*** Opening Provided information ***
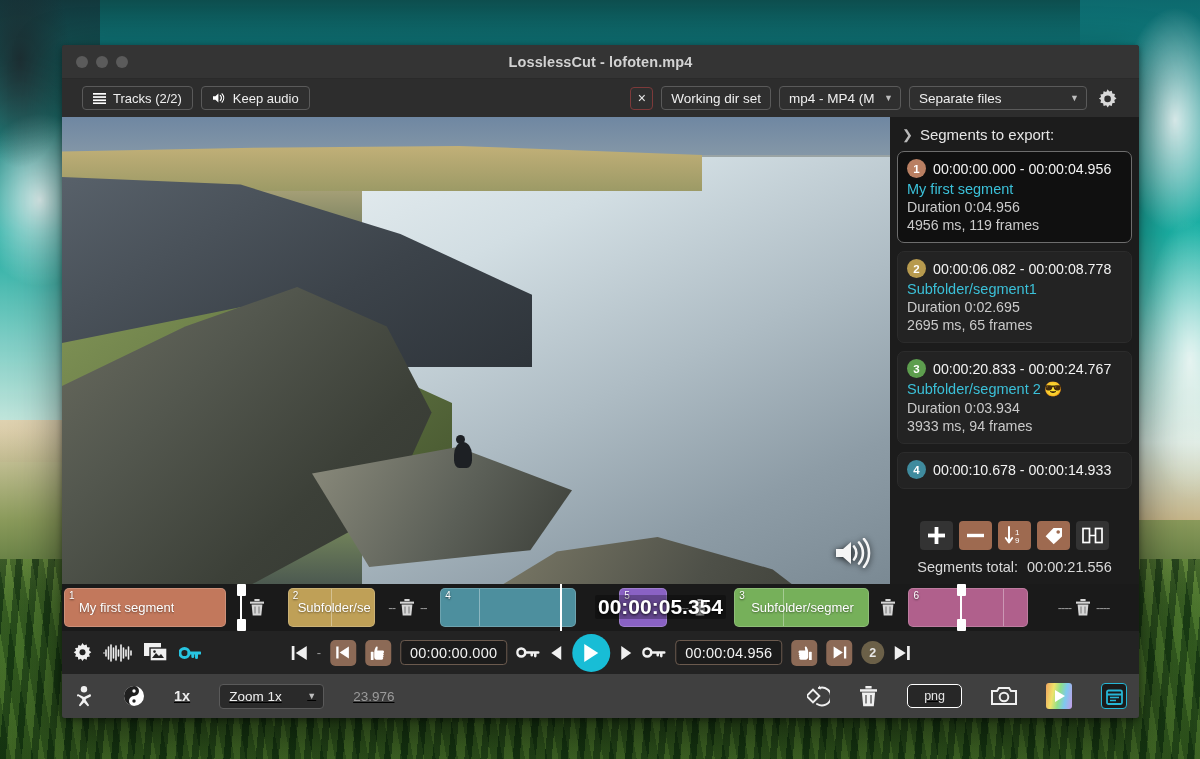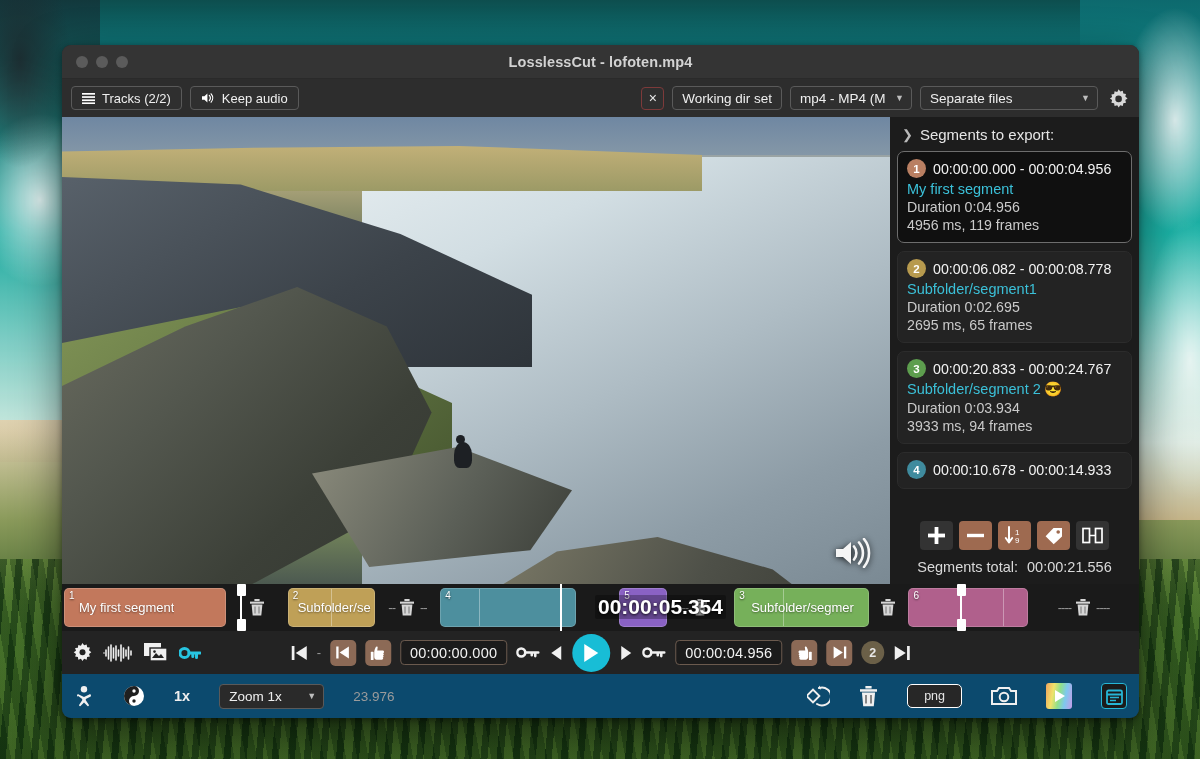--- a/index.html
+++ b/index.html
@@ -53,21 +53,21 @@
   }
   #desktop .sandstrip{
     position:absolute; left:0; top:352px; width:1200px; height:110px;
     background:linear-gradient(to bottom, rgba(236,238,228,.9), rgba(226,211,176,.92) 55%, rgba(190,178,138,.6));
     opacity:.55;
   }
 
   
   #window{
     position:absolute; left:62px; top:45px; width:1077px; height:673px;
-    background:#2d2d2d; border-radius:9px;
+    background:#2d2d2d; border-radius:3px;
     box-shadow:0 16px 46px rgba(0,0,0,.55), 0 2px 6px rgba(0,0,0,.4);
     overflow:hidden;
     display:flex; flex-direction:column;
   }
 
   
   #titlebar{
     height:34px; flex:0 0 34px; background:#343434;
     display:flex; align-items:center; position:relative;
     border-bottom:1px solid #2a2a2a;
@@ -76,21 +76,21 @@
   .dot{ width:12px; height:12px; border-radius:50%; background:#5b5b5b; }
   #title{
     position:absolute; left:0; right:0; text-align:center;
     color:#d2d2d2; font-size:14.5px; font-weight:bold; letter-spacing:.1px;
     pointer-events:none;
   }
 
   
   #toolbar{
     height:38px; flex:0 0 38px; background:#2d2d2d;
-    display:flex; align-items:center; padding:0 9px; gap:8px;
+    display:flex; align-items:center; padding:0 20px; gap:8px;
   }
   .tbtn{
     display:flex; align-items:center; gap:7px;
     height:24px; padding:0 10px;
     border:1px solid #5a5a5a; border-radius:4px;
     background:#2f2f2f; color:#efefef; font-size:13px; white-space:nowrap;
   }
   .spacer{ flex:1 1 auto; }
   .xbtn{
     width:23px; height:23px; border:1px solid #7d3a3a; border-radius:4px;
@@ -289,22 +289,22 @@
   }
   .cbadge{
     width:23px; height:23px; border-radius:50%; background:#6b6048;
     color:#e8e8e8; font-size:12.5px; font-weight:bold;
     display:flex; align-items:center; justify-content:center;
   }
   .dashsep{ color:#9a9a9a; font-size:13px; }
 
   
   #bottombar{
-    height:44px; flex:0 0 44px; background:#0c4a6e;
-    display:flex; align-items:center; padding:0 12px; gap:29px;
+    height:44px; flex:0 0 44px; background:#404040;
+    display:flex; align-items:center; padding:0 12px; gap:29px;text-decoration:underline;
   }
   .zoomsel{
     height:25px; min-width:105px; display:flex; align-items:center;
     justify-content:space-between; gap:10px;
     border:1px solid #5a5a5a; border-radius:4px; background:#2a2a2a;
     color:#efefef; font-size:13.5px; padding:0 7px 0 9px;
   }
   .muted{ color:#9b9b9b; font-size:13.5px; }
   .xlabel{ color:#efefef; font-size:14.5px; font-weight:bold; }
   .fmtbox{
*** Closing Provided information ***
*** Opening Provided information ***
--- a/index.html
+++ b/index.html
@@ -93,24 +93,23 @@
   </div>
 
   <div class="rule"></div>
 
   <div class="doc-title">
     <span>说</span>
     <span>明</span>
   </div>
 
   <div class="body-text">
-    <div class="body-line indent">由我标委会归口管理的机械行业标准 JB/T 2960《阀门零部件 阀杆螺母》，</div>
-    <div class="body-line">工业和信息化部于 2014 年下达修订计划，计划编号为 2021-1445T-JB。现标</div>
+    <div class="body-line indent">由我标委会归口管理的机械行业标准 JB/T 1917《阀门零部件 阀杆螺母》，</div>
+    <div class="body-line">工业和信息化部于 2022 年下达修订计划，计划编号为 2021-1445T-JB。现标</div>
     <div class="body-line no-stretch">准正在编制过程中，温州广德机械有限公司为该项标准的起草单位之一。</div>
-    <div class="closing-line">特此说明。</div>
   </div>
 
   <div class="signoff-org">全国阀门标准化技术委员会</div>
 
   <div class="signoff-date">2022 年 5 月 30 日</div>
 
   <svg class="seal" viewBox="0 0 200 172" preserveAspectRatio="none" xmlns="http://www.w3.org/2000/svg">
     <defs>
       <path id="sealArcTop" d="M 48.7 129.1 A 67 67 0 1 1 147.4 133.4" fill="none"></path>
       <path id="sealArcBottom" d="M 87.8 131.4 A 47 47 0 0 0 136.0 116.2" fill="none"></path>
*** Closing Provided information ***
*** Opening Provided information ***
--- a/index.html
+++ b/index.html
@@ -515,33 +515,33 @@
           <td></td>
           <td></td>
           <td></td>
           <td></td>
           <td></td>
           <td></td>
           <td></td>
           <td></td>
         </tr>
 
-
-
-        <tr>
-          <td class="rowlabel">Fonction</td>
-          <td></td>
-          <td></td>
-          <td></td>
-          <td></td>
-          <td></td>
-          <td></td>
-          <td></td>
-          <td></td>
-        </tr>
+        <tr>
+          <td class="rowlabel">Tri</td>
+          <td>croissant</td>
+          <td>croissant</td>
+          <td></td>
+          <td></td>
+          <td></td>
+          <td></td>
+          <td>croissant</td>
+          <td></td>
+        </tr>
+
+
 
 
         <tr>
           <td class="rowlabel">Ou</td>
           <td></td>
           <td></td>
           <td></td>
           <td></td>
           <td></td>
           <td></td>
*** Closing Provided information ***
### Task brief:
Examine each line of the records above and tally those with the string "display". State the total alone.

### Solved problem:
9